[Start of section]

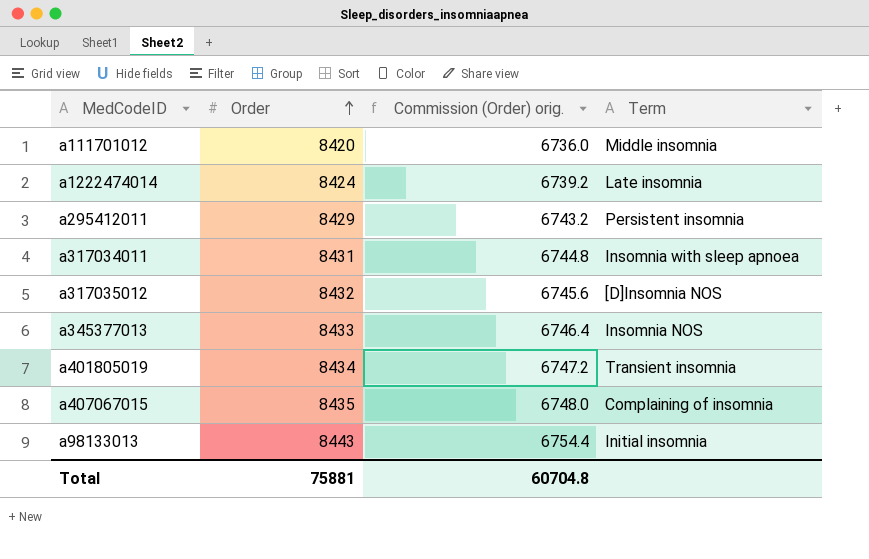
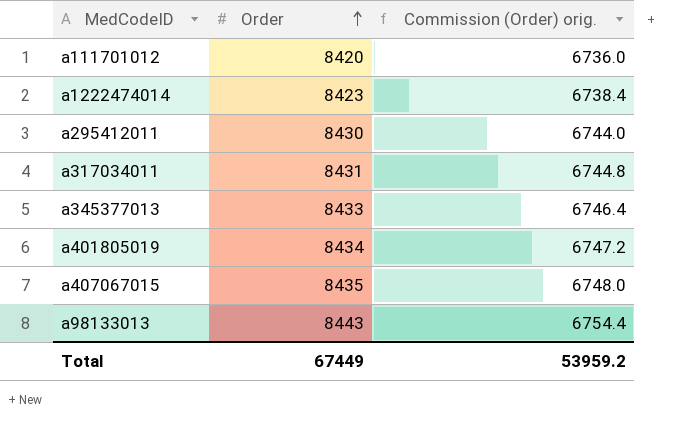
column Term | position: 4 -> none
row a317035012: 8432 | 6745.6 | [D]Insomnia NOS -> none
a1222474014 | Order: 8424 -> 8423
a1222474014 | Commission (Order) orig.: 6739.2 -> 6738.4
a295412011 | Order: 8429 -> 8430
a295412011 | Commission (Order) orig.: 6743.2 -> 6744.0
Total | Order: 75881 -> 67449
Total | Commission (Order) orig.: 60704.8 -> 53959.2

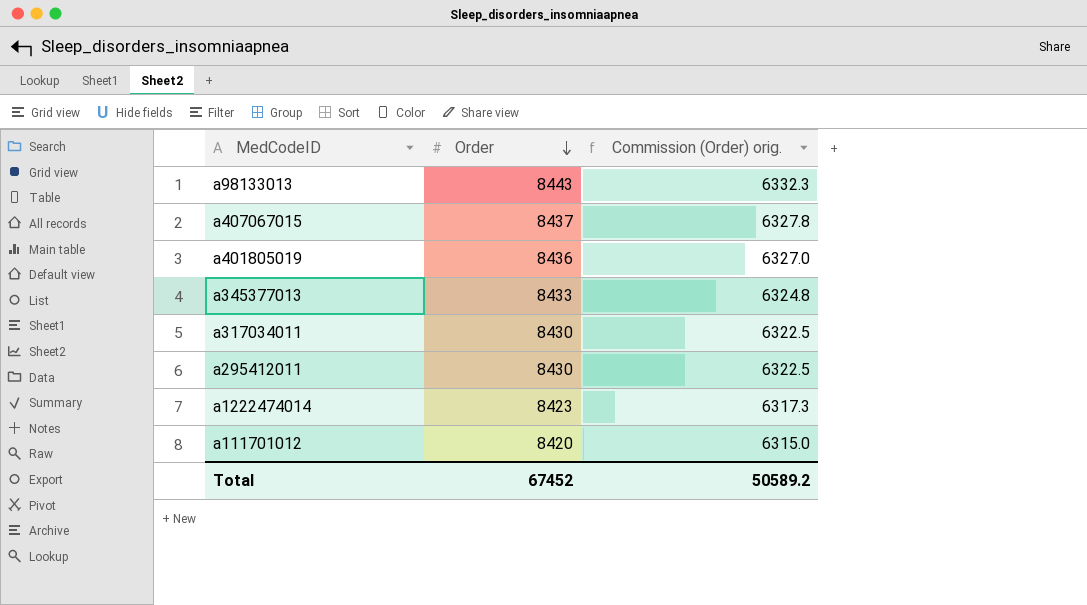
row order: Order ascending -> Order descending
column Commission (Order) orig. | formula: [Order] * 0.8 -> [Order] * 0.75
a407067015 | Order: 8435 -> 8437
a401805019 | Order: 8434 -> 8436
a317034011 | Order: 8431 -> 8430
Total | Order: 67449 -> 67452
Total | Commission (Order) orig.: 53959.2 -> 50589.2

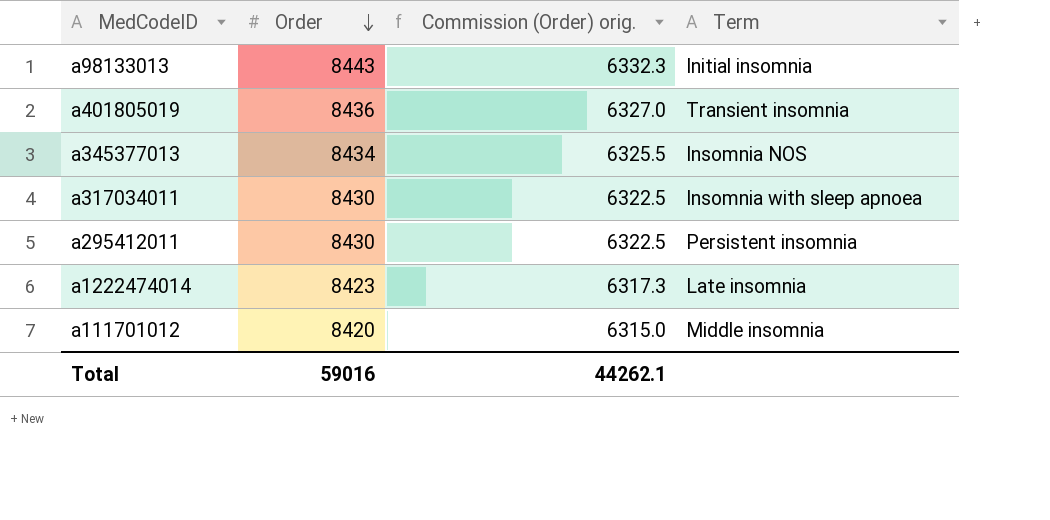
column Term | position: none -> 4
row a407067015: 8437 | 6327.8 -> none
a345377013 | Order: 8433 -> 8434
a345377013 | Commission (Order) orig.: 6324.8 -> 6325.5
Total | Order: 67452 -> 59016
Total | Commission (Order) orig.: 50589.2 -> 44262.1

[End of section]

• Aim of the exercise:
Every line above with the word "Total" belongs in the answer, copied as written.

• Response area:
Total | Order: 75881 -> 67449
Total | Commission (Order) orig.: 60704.8 -> 53959.2
Total | Order: 67449 -> 67452
Total | Commission (Order) orig.: 53959.2 -> 50589.2
Total | Order: 67452 -> 59016
Total | Commission (Order) orig.: 50589.2 -> 44262.1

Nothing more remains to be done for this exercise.